Market Awaits, Calif., Phoenix, Chicago Deals

Municipal bond traders were awaiting big offerings from California, Phoenix and the Chicago Schools, all set for sale Tuesday.

Secondary Market

Treasury prices were higher Tuesday as the yield on the two-year Treasury note dropped to 0.52% from 0.53% on Monday, while the 10-year yield decreased to 1.88% from 1.90% and the 30-year yield declined to 2.55% from 2.57%.

The yield on the 10-year benchmark muni general obligation on Monday was unchanged from 1.94% on Friday, while the yield on the 30-year GO rose one basis point to 2.84% from 2.83%, according to the final read of Municipal Market Data's triple-A scale. On Monday, April 13, the yield on the 10-year muni stood at 1.97% while the yield on the 30-year was at 2.84%.

The 10-year muni to Treasury ratio was calculated on Monday at 102.6% versus 105.0% on Friday, while the 30-year muni to Treasury ratio stood at 110.9% compared to 113.1%.

Primary Market

Leading off the new supply slate are three separate competitive offerings from California totaling $1.1 billion. The sales consist of $578.6 million of tax-exempt various purpose general obligation refunding bonds, Bid Group C; $408.6 million of tax-exempt various purpose GO refunding bonds, Bid Group B; and $105.36 million of taxable various purpose GO, Bid Group A. The bonds are rated Aa3 by Moody's Investors Service and A-plus by Standard & Poor's and Fitch Ratings.

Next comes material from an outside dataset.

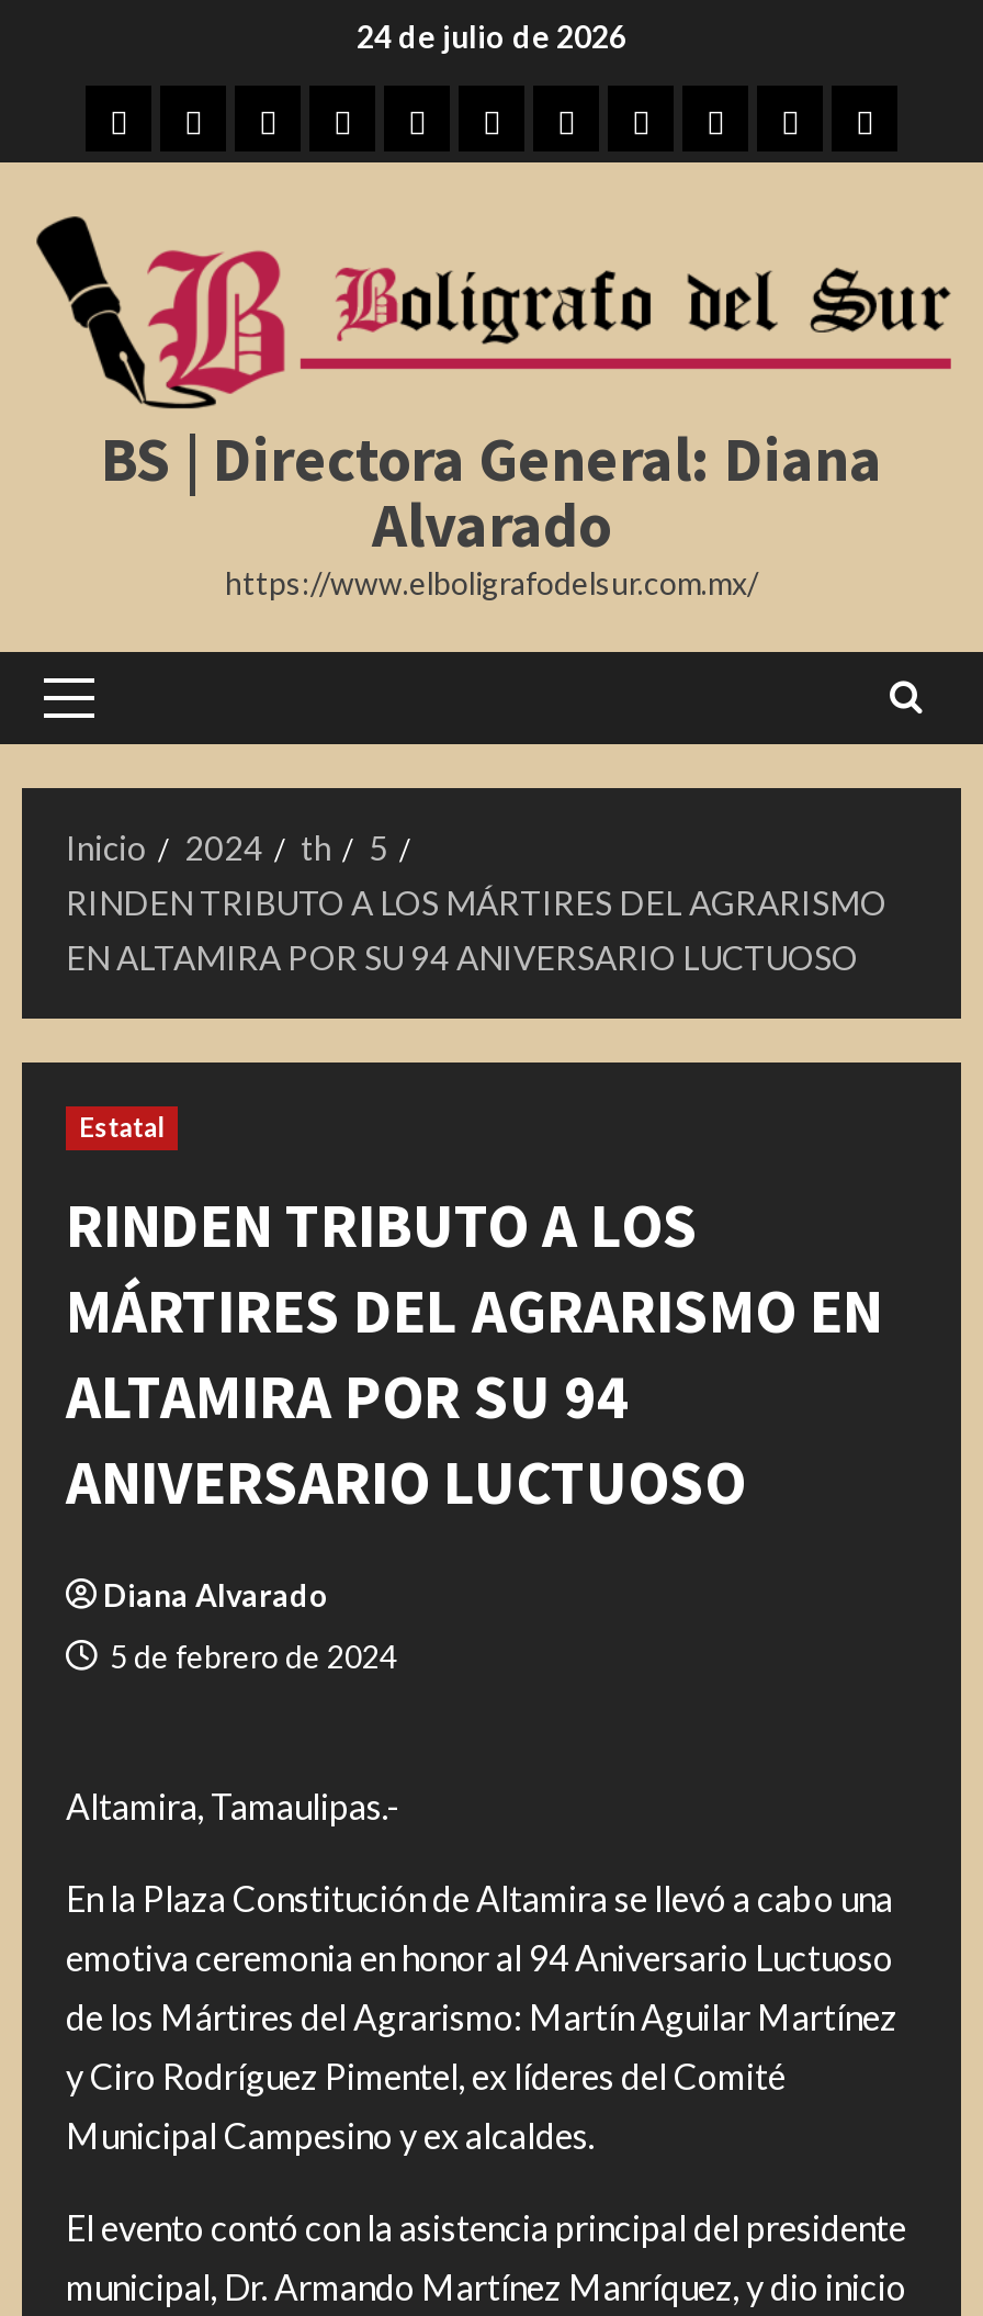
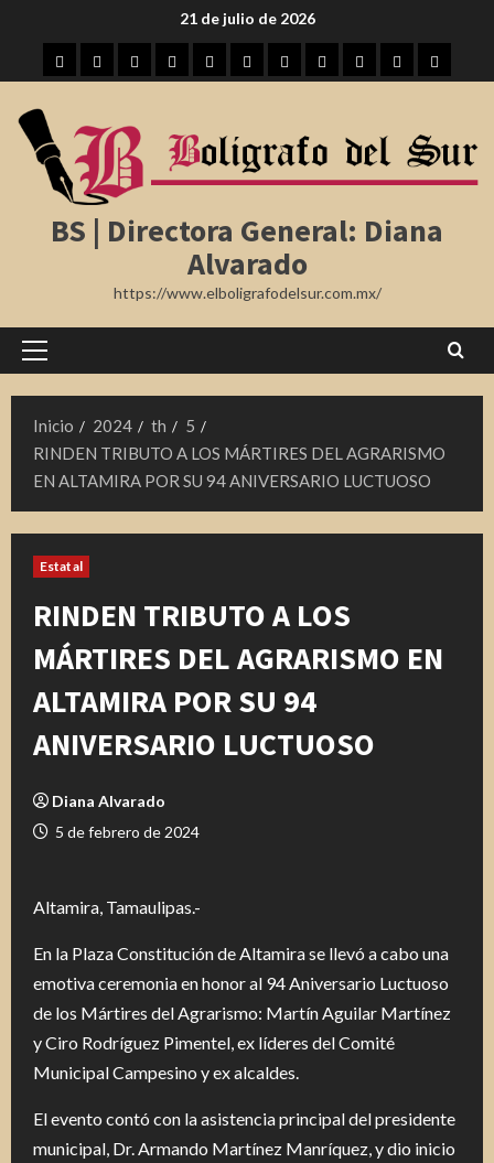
[357,18,626,55] 24 de julio de 2026 -> [179,9,315,28] 21 de julio de 2026

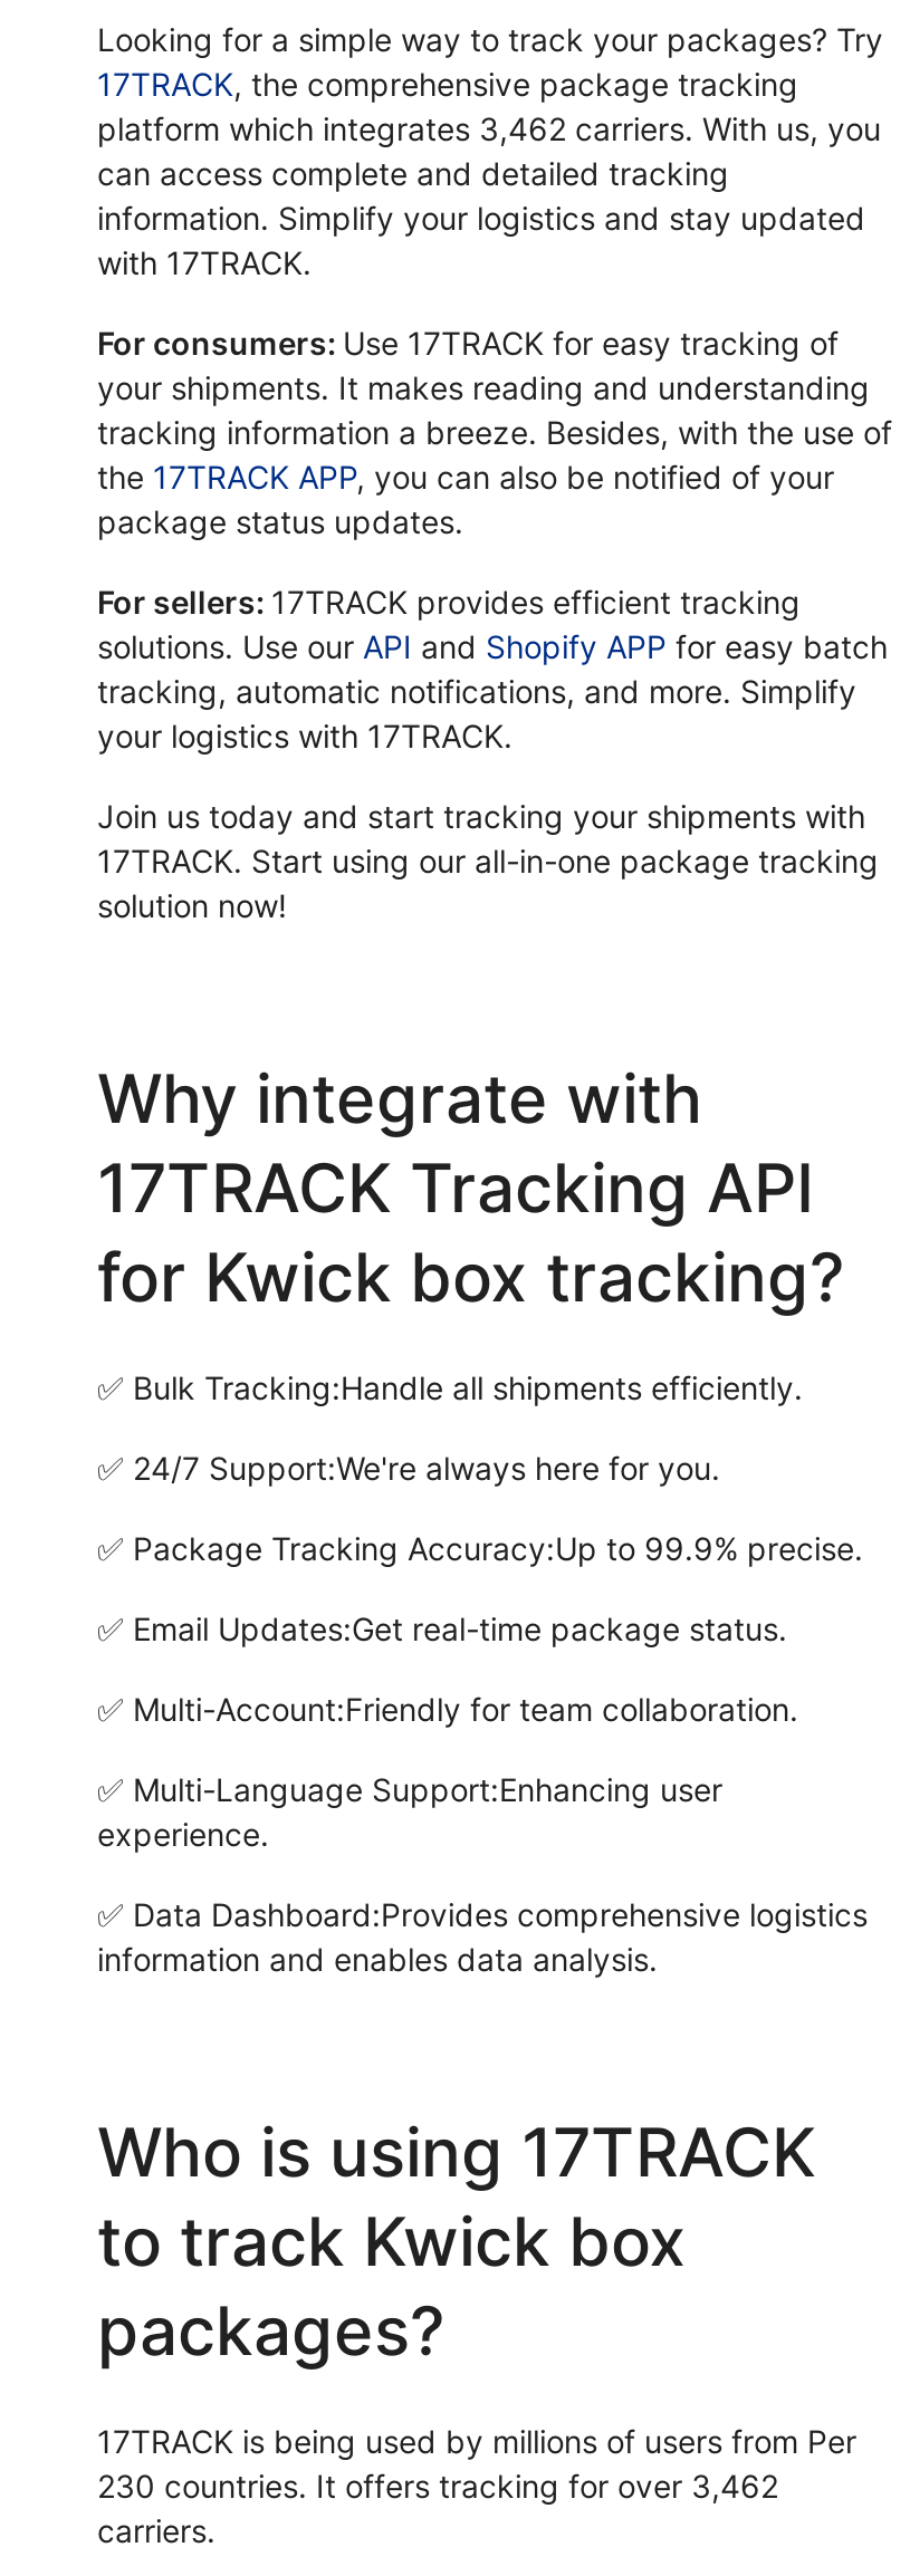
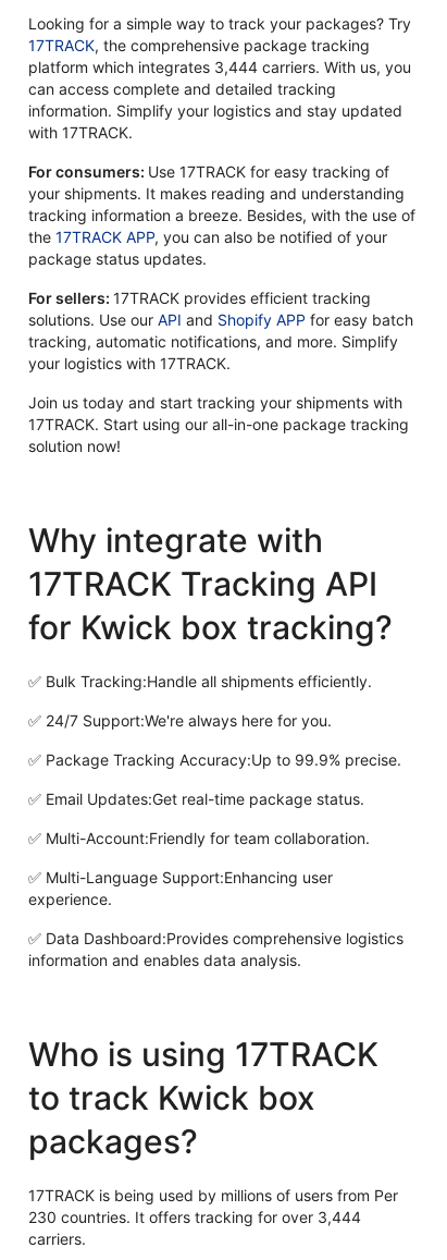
[97,110,881,148] platform which integrates 3,462 carriers. With us, you -> [28,58,411,77] platform which integrates 3,444 carriers. With us, you
[97,2468,778,2505] 230 countries. It offers tracking for over 3,462 -> [28,1208,361,1227] 230 countries. It offers tracking for over 3,444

The Golden State last sold tax-exempt bonds competitively on Nov. 13, 2014, when Bank of America Merrill Lynch won $630 million of tax-exempt various purpose GOs with a true interest cost of 2.9499%. The state last sold taxable bonds competitively on Nov. 13, 2014, when Citi won $270 million of taxable various purpose GOs with a TIC of 0.9560%.

Also slated for Tuesday is the Chicago Board of Education's $300 million of unlimited tax GOs. PNC Capital Markets is the senior manager on the deal, which is expected to include $275 million of Series 2015C project bonds and $20 million of Series 2015E green bonds, backed by dedicated alternative revenues. The issue is rated A-minus by S&P, BBB-minus by Fitch and BBB-plus by Kroll Bond Rating Agency.

The sale is coming on the heels of a spate of negative headlines surrounding the district, which is under federal investigation for the awarding of a no-bid contract.

Steep yield penalties are expected as the district's long term yields have jumped 140 basis points due to recent negative news with trading between 200 and 300 basis points above the Municipal Market Data and Municipal Market Analytics triple-A benchmarks depending on maturities.

In preliminary pricing indications on the $275 million series, the 2035 maturity for $194 million was initially offering yields of 5.53% with a 5.25% coupon and 5.38% with a 6% coupon, 281 and 266 basis points, respectively, over the MMA benchmark. The 2039 maturity for $81.5 million was offering yields of 5.62% with a 5.25% coupon and 5.32% with a 6.25% coupon, 279 and 249 basis points over MMA.

And Phoenix, Ariz., is scheduled to come to market with $391 million of tax-exempt and taxable Series 2 civic improvement subordinated excise tax revenue refunding bonds. Wells Fargo Securities is slated to price the issue. The bonds are rated Aa3 by Moody's and AA-plus by S&P.

Also this week is Washington's Energy Northwest's $888 million offering. JPMorgan is slated to price the tax-exempt and taxable bonds on Thursday in six series. The issue is rated Aa1 by Moody's, AA-minus by S&P and AA by Fitch.

And Connecticut plans to issue $250 million of green bonds to finance wastewater and drinking water infrastructure projects statewide. In what will be the Nutmeg State's first all-green bond sale, the bonds are being offered to retail investors on Monday and Tuesday ahead of the institutional pricing on Wednesday. The sale follows Connecticut's first issuance of $60 million green bonds in the Fall of 2014, which was just a small part of an overall $300 million GO sale.

Bond Buyer Visible Supply

The Bond Buyer's 30-day visible supply calendar decreased $120.7 million to $11.750 billion on Tuesday. The total is comprised of $4.003 billion competitive sales and $7.747 billion of negotiated deals.

MSRB Previous Session's Activity

The Municipal Securities Rulemaking Board reported 36,824 trades on Monday on volume of $8.273 billion.

The most active bond, based on the number of trades, was the Chicago Series 2012B taxable GO project and refunding 5.432s of 2042, which traded 167 times at an average price of 88.131 with an average yield of 6.361%. The bonds were initially priced at par to yield 5.432%.